**What this task involves**. Please copy each line from the entries that contains the string "none".

========================

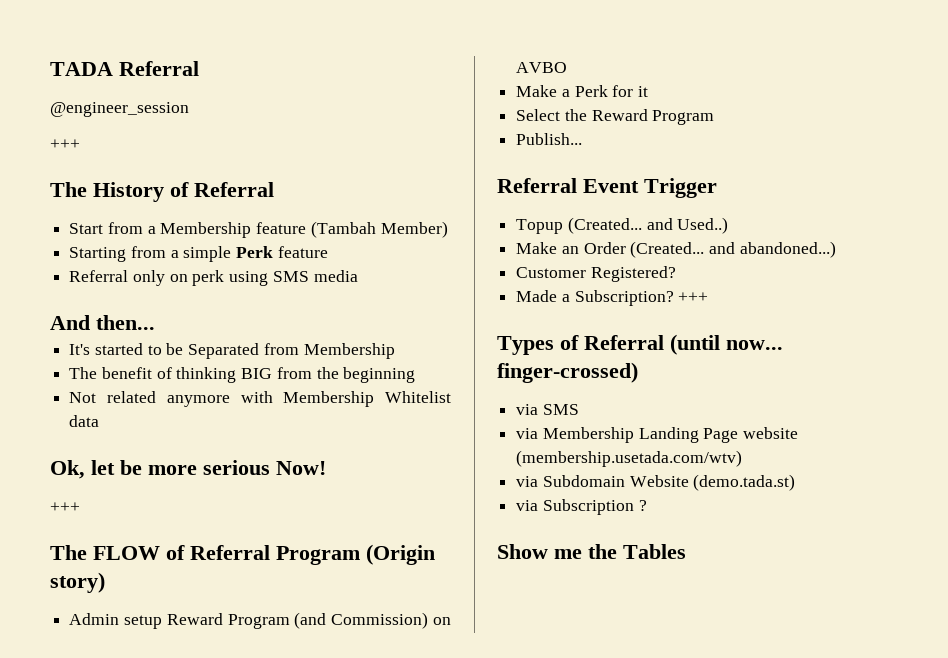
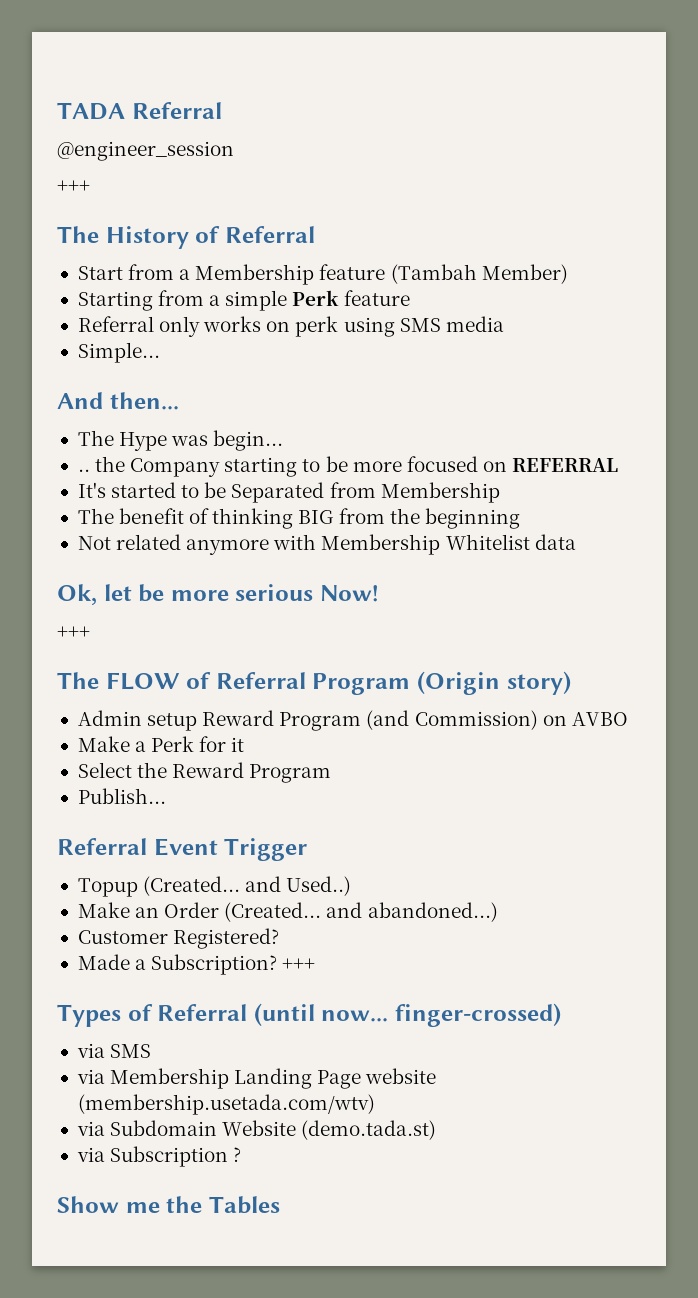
(165, 278) none -> [203,316,262,332] works
(358, 276) none -> [77,342,160,363] // Simple...
(155, 322) none -> [77,430,284,451] [77,456,619,477] // The Hype was begin... // .. the Company starting to be more focused on REFERRAL

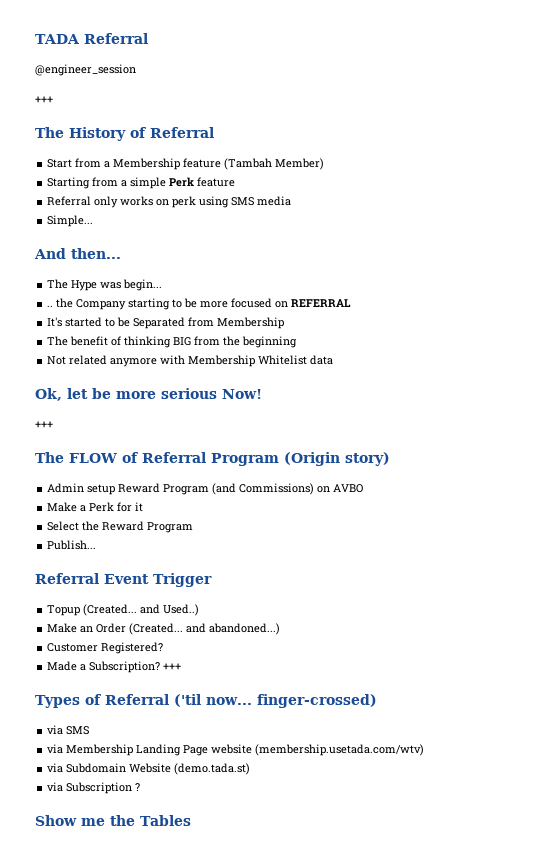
[414,710,538,730] Commission) -> [239,483,315,495] Commissions)
[253,1003,315,1026] (until -> [173,694,201,707] ('til

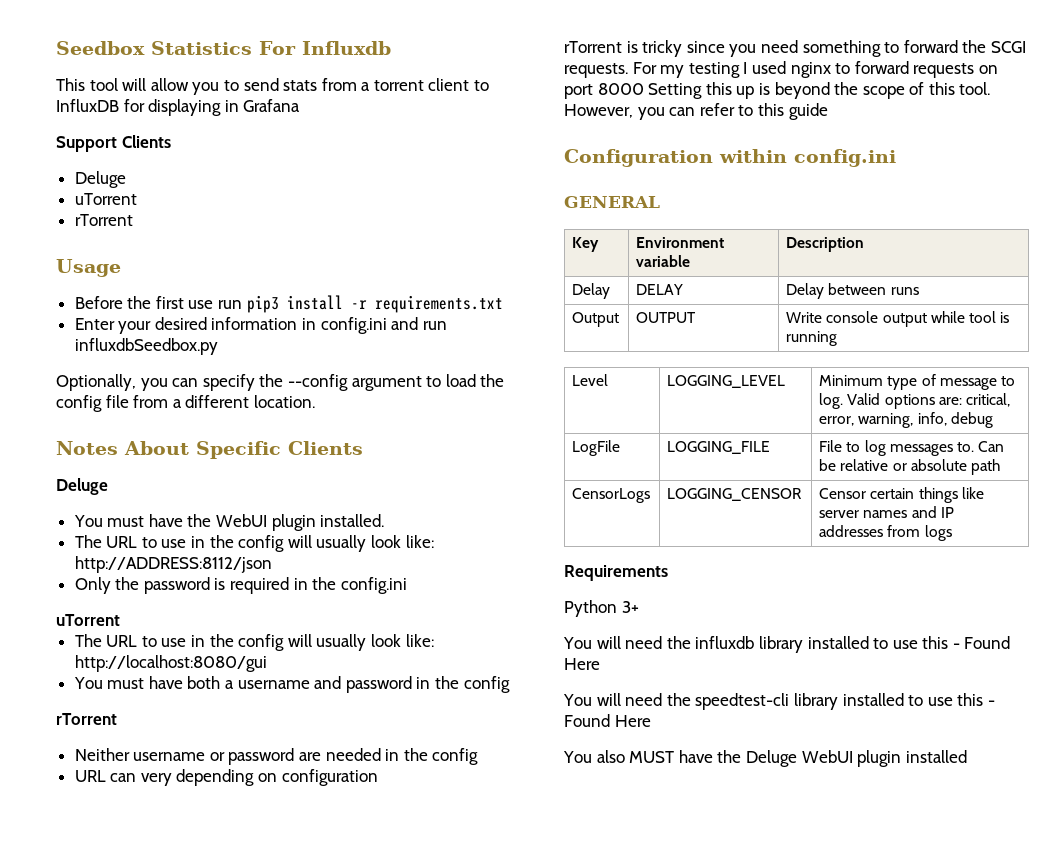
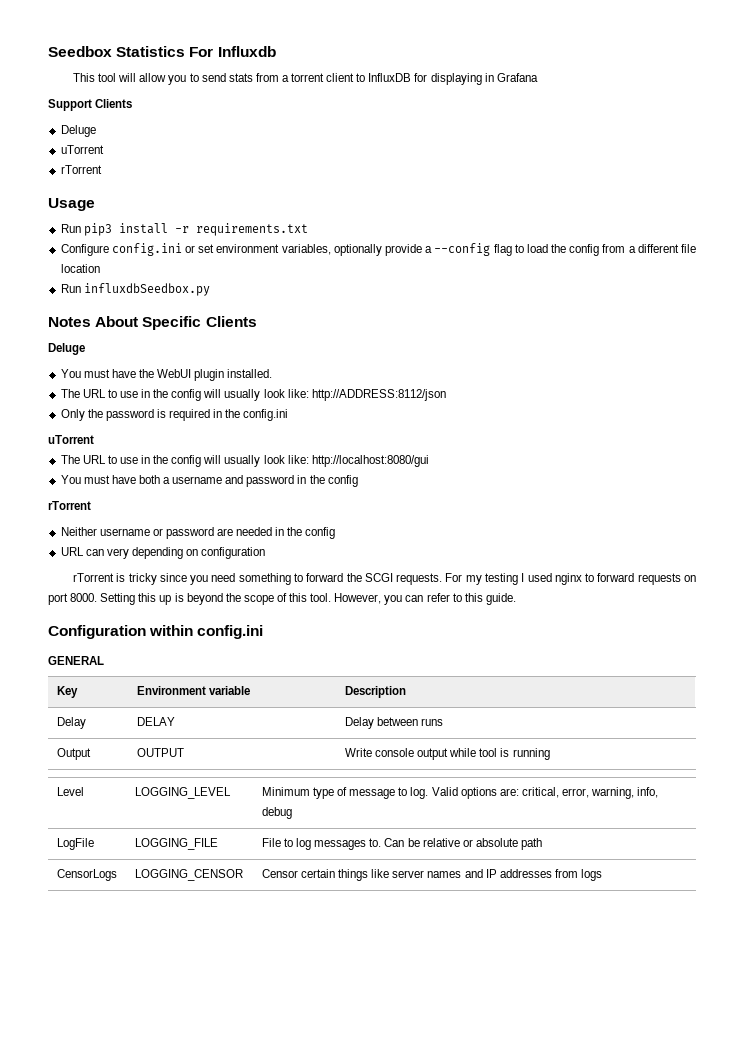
[74,296,243,309] Before the first use run -> [60,224,81,233] Run
[74,317,447,334] [74,338,218,355] [56,374,422,391] Enter your desired information in config.ini and run influxdbSeedbox.py // Optionally, you can specify the --config argument -> [60,243,512,256] Configure config.ini or set environment variables, optionally provide a --config flag
[105,395,129,408] file -> (600, 250) none
[253,395,315,408] location. -> [681,244,697,253] [60,264,100,273] [60,283,210,296] file location // Run influxdbSeedbox.py
[597,83,644,95] 8000 -> [70,593,98,602] 8000.
[788,103,828,120] guide -> [485,593,516,605] guide.
[564,565,668,581] [564,600,639,617] [563,636,1011,653] [564,658,600,670] [563,693,995,710] [564,714,651,727] [563,750,967,767] // Requirements // Python 3+ // You will need the influxdb library installed to use this - Found Here // You will need the speedtest-cli library installed to use this - Found Here // You also MUST have the Deluge WebUI plugin installed -> (602, 875) none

========================

**Result of the task**.
(165, 278) none -> [203,316,262,332] works
(358, 276) none -> [77,342,160,363] // Simple...
(155, 322) none -> [77,430,284,451] [77,456,619,477] // The Hype was begin... // .. the Company starting to be more focused on REFERRAL
[105,395,129,408] file -> (600, 250) none
[564,565,668,581] [564,600,639,617] [563,636,1011,653] [564,658,600,670] [563,693,995,710] [564,714,651,727] [563,750,967,767] // Requirements // Python 3+ // You will need the influxdb library installed to use this - Found Here // You will need the speedtest-cli library installed to use this - Found Here // You also MUST have the Deluge WebUI plugin installed -> (602, 875) none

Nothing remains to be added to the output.